Dismissing an employee on long-term sickness absence: unfair dismissal and disability discrimination
In O’Brien v Bolton St Catherine’s Academy, the Court of Appeal found the dismissal of an employee who was on long-term sickness absence to be unfair and an act of disability discrimination.
Ms O’Brien was a teacher and head of department who was absent from work for more than 12 months as a result of an assault by a pupil. The school dismissed on the basis that it was uncertain when – or even if – Ms O’Brien could return. However, at Ms O’Brien’s appeal hearing three months later, she produced a GP’s Statement of Fitness to Work that said she was fit for work. The school upheld dismissal.
Equality Act 2010
Ms O’Brien brought claims alleging unfair dismissal and disability discrimination on the basis of unfavourable treatment because of something arising in consequence of her disability. She said her anxiety, depression and post-traumatic stress disorder amounted to a disability under the Equality Act 2010.
The Employment Tribunal found that the school’s aim of maintaining “the efficient running of the school, the reduction of costs and the need to provide a good standard of teaching” was a legitimate aim. However, the dismissal was unfair and not proportionate, and therefore an act of discrimination because the school should have waited “a little longer” to see if she would return. This finding’s basis included factors such as insufficient evidence that Ms O’Brien’s ongoing absence had an adverse impact on the school. The school appealed to the Employment Appeal Tribunal and then the Court of Appeal.
The Court of Appeal agreed with the tribunal and said that in this case, the employer should have been wary of dismissing Ms O’Brien’s internal appeal where there was some evidence that she could return and it was not clear that extending employment for a short period to clarify the true medical
position would have an adverse impact on the business.
The dismissal was therefore unfair and could not be said to be a proportionate means of achieving a legitimate aim.
The court acknowledged that this was a borderline case. It may be rare that dismissing an employee who has been absent for 12 months is unfair or disability discrimination. However, every case turns on its own facts.
Disability is defined as a physical or mental condition that has a substantial and long-term adverse affect on someone’s ability to carry out normal day to day activities.
If the employee has a condition that may amount to a disability and they are absent from work for reasons related to the condition, they will likely have an argument that their dismissal is unfavourable treatment because of something arising in consequence of the disability, a breach of the Equality Act 2010. It will be up to the employer to justify the treatment as ‘a proportionate means of achieving a legitimate aim’.
Dismissing an employee to reduce costs by not having employees ‘on the books’ with little chance of returning to work, and ensuring that the business is efficient and can deliver its objectives with staff who can attend work would usually be accepted by an Employment Tribunal as legitimate aims.
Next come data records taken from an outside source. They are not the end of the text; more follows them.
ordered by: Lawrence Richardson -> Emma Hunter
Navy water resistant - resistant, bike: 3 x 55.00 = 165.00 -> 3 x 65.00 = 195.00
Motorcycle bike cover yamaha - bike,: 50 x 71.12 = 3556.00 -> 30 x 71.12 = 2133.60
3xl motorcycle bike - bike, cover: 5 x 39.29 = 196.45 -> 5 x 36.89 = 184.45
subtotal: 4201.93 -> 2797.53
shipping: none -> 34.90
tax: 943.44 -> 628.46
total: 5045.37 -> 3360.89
However, this tribunal said dismissal was “the most discriminatory means of achieving the aims.”
If the ongoing absence has little obvious effect on a business, it will be particularly important for the employer to set out why the time to dismiss has now come and also to be clear on the true medical position for the employee, in order to justify dismissal for the purposes of a disability discrimination claim or to show that dismissal falls within the range of reasonable responses in an unfair dismissal claim.
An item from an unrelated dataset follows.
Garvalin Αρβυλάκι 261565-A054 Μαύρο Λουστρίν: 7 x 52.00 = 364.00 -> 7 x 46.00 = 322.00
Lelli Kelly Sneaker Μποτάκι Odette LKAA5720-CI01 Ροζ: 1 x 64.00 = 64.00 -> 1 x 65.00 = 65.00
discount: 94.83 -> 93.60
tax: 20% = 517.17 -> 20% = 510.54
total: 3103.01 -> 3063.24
One question employers may wish to ask is: ‘Is there any medical evidence that suggests the position will become clearer if we wait a short while?’ If the answer to that question is ‘yes’, the safest option will be to wait a short while. However, if following reasonable enquiry the only evidence is the employee arguing ‘give me a little more time and I am sure I will recover,’ dismissal may well be reasonable. Similar considerations will apply at appeal hearings against the dismissal.